O mal se banaliza (Arendt). Os nazistas, os terroristas, os fanáticos, os
religiosos radicais e os homofóbicos nem sequer percebem a dor alheia: “as
áreas do cérebro que se ativam quando vemos alguém do nosso grupo sofrer se
desativam diante de quem não é do nosso grupo, ou seja, diante dos
desumanizados” (p. 218). Muito provavelmente é isso o que sentem (ou não
sentem) os policiais que matam os marginalizados ou quando um marginalizado
mata um policial: a vítima não é vista como um humano; se ela não é vista, não
sofre. O mesmo mecanismo que permite identificar-se com o próprio grupo e
favorecer a necessária cooperação e o altruísmo também cria barreiras impermeáveis
como o sectarismo, o tribalismo, a desumanização e estereótipos e preconceitos
contra os outros grupos (p. 219).
Desumanização. A
tribalização se transforma em potente ferramenta para a prática de violências
contra “os outros”, sobretudo quando presente o mais macabro aspecto do
tribalismo que reside na desumanização desses “outros”. A desumanização é um
processo que acontece por etapas: primeiro o distanciamento, a indiferença;
depois despontam as diferenças, que os caracteriza como estranhos; em seguida
são percebidos como indesejáveis, inimigos e, por fim, como não humanos (como
não pessoas). Nisso se estrutura o chamado direito penal do inimigo
(descortinado por G. Jakobs). Chegados a esse ponto, os “outros” não mais são
considerados humanos dotados de direitos (daí a mutilação, a tortura ou mesmo o
extermínio, sem nenhum sentimento de culpa). Algumas pessoas, diante da
desumanização do “outro”, não tem qualquer tipo de escrúpulo ou experimenta
qualquer contradição diante da morte deste “outro”. Pior: a destruição do
“inimigo” (do outro), já desumanizado, passa a ser um prazer, um desfrute (como
no tempo do Homo caçador-coletor). Não podemos esquecer que durante 95% da
existência do Homo sapiens ele foi caçador-coletor (p. 135).
Saiba mais - Nossa
herança animal
Mesmo tendo havido
mudanças genéticas desde a descoberta da agricultura (10 mil anos atrás),
nossas pulsões, propensões e necessidades, ou seja, nossa constituição
biológica intrínseca segue sendo basicamente a de um primata caçador-coletor.

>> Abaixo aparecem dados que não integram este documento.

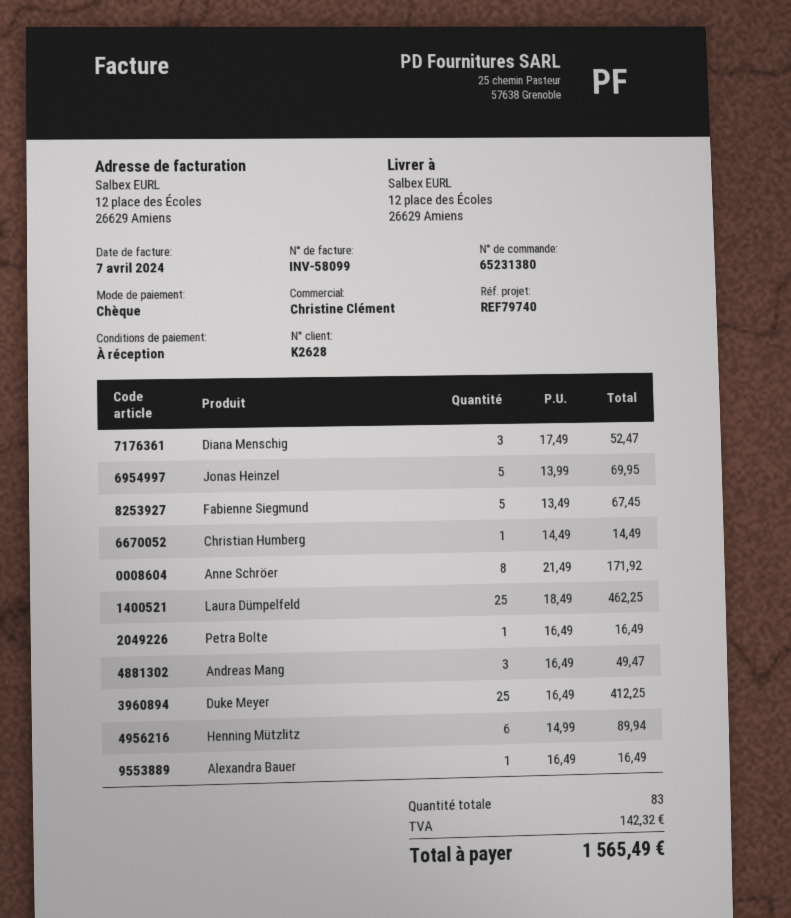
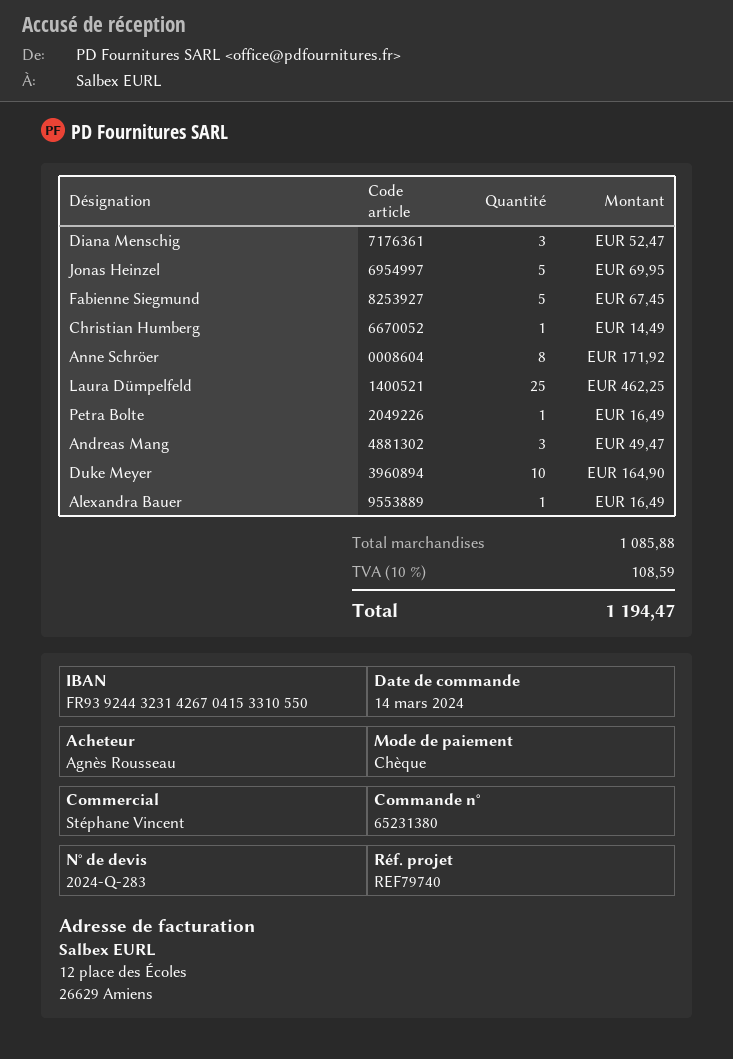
sales rep: Christine Clément -> Stéphane Vincent
Duke Meyer: 25 for 412.25 -> 10 for 164.90
Henning Mützlitz: 6 for 89.94 -> none
tax: 142.32 -> 108.59
total: 1565.49 -> 1194.47

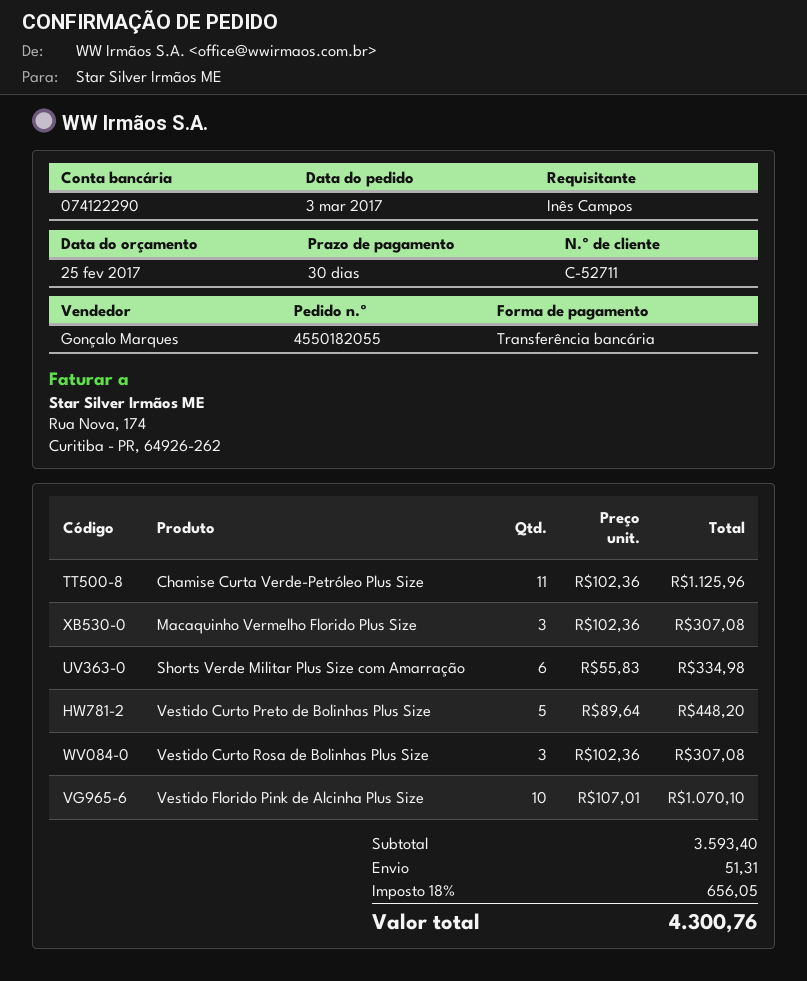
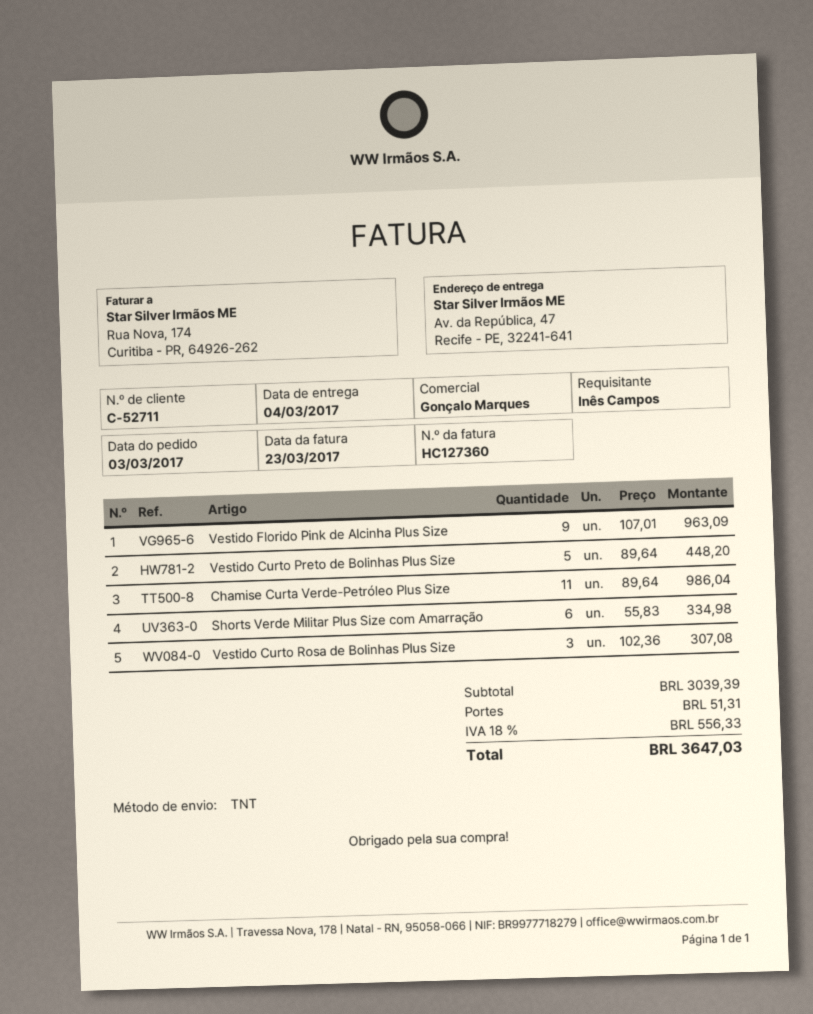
Chamise Curta Verde-Petróleo Plus Size: 11 x 102.36 = 1125.96 -> 11 x 89.64 = 986.04
Macaquinho Vermelho Florido Plus Size: 3 x 102.36 = 307.08 -> none
Vestido Florido Pink de Alcinha Plus Size: 10 x 107.01 = 1070.10 -> 9 x 107.01 = 963.09
subtotal: 3593.40 -> 3039.39
tax: 18% = 656.05 -> 18% = 556.33
total: 4300.76 -> 3647.03

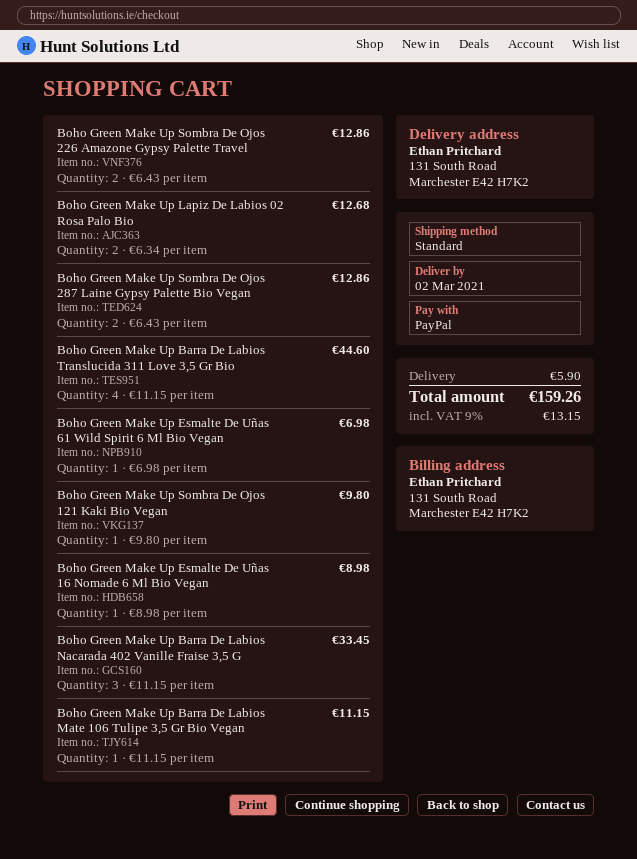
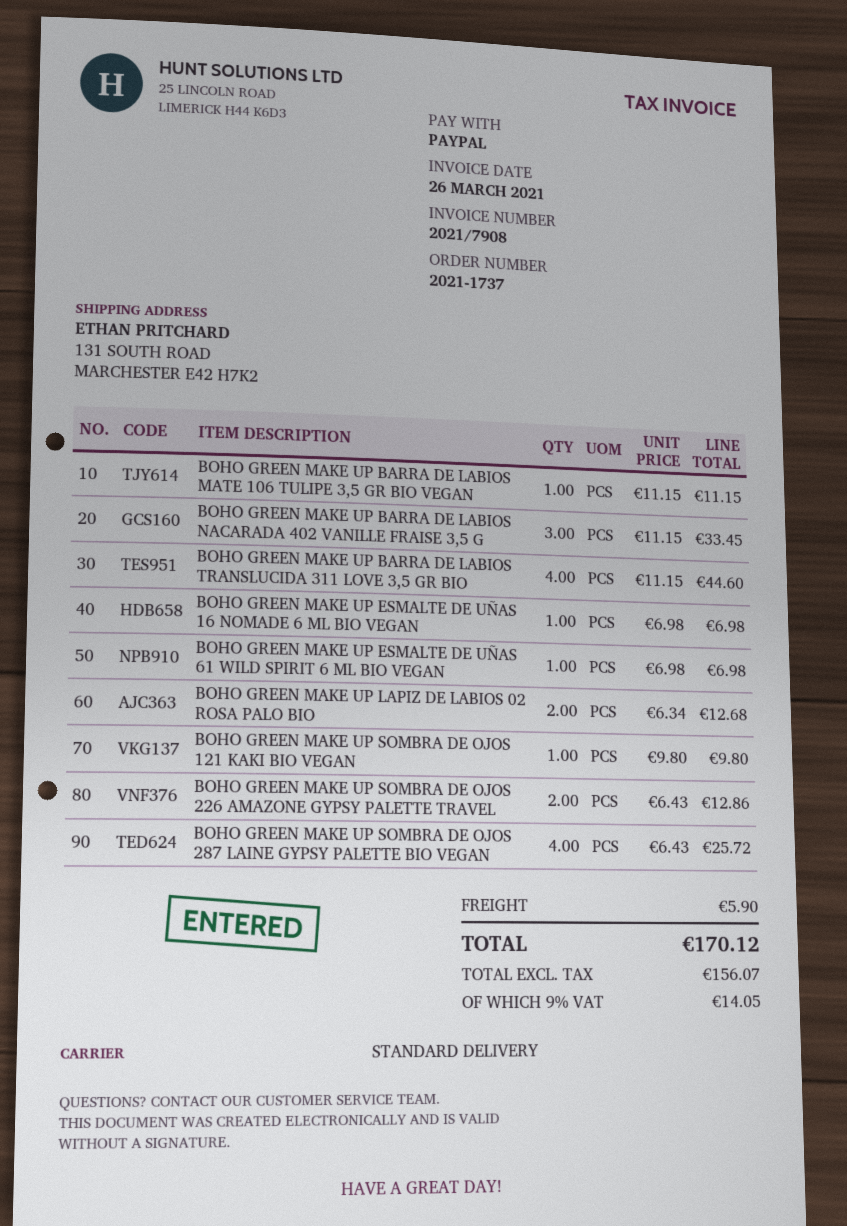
Boho Green Make Up Sombra De Ojos 287 Laine Gypsy Palette Bio Vegan: 2 x 6.43 = 12.86 -> 4 x 6.43 = 25.72
Boho Green Make Up Esmalte De Uñas 16 Nomade 6 Ml Bio Vegan: 1 x 8.98 = 8.98 -> 1 x 6.98 = 6.98
tax: 9% = 13.15 -> 9% = 14.05
total: 159.26 -> 170.12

Até à revolução neolítica (que ocorreu com o desenvolvimento da agricultura –
há 10 mil anos atrás), os grupos humanos viviam como nômades, isto é, se
deslocavam de um lugar ao outro, procurando alimentos necessários para a
sobrevivência. No período Paleolítico (dos humanos caçadores-coletores), o Homo
sapiens dependia da caça de animais e da coleta de frutos e vegetais para sua
existência. Essas atividades herdadas do mundo animal, dos primatas, antecedem
a pecuária e a agricultura. Há 20 mil anos todas as tribos humanas eram
caçadoras-coletoras.
O tribalismo quando
se soma à ativação do sistema cerebral de recompensa (de prazer, de
satisfação), para além de produzir a conduta depredadora, pode explicar a
crueldade humana contra os que não pertencem ao mesmo grupo (incluindo-se nessa
atividade prazerosa a pena de morte, a tortura, o tratamento desumano).
Nas torcidas
organizadas ou ainda na política ou nos blocos de carnaval: “os membros de
todos os grupos tendem a qualificar seus companheiros de grupo como mais
cordiais, honestos, confiáveis e inteligentes, enquanto que os membros dos
demais grupos lhes parecem mal-intencionados, ineptos, estranhos, desonestos,
inimigos” (p. 217). Com essa “preparação neurobiológica” estamos sempre na iminência
de uma agressão ou violência. Ela é responsável por muitas das nossas condutas
e atitudes.
As classes sociais
também se comportam como tribos: especialmente em países gritantemente marcados
pelo apartheid de origem escravagista, elas se apresentam como tribos
inconfundíveis (e, em alguns casos, até “inimigas”, sobretudo quando se
acredita numa concorrência para a sobrevivência, como é o caso da xenofobia).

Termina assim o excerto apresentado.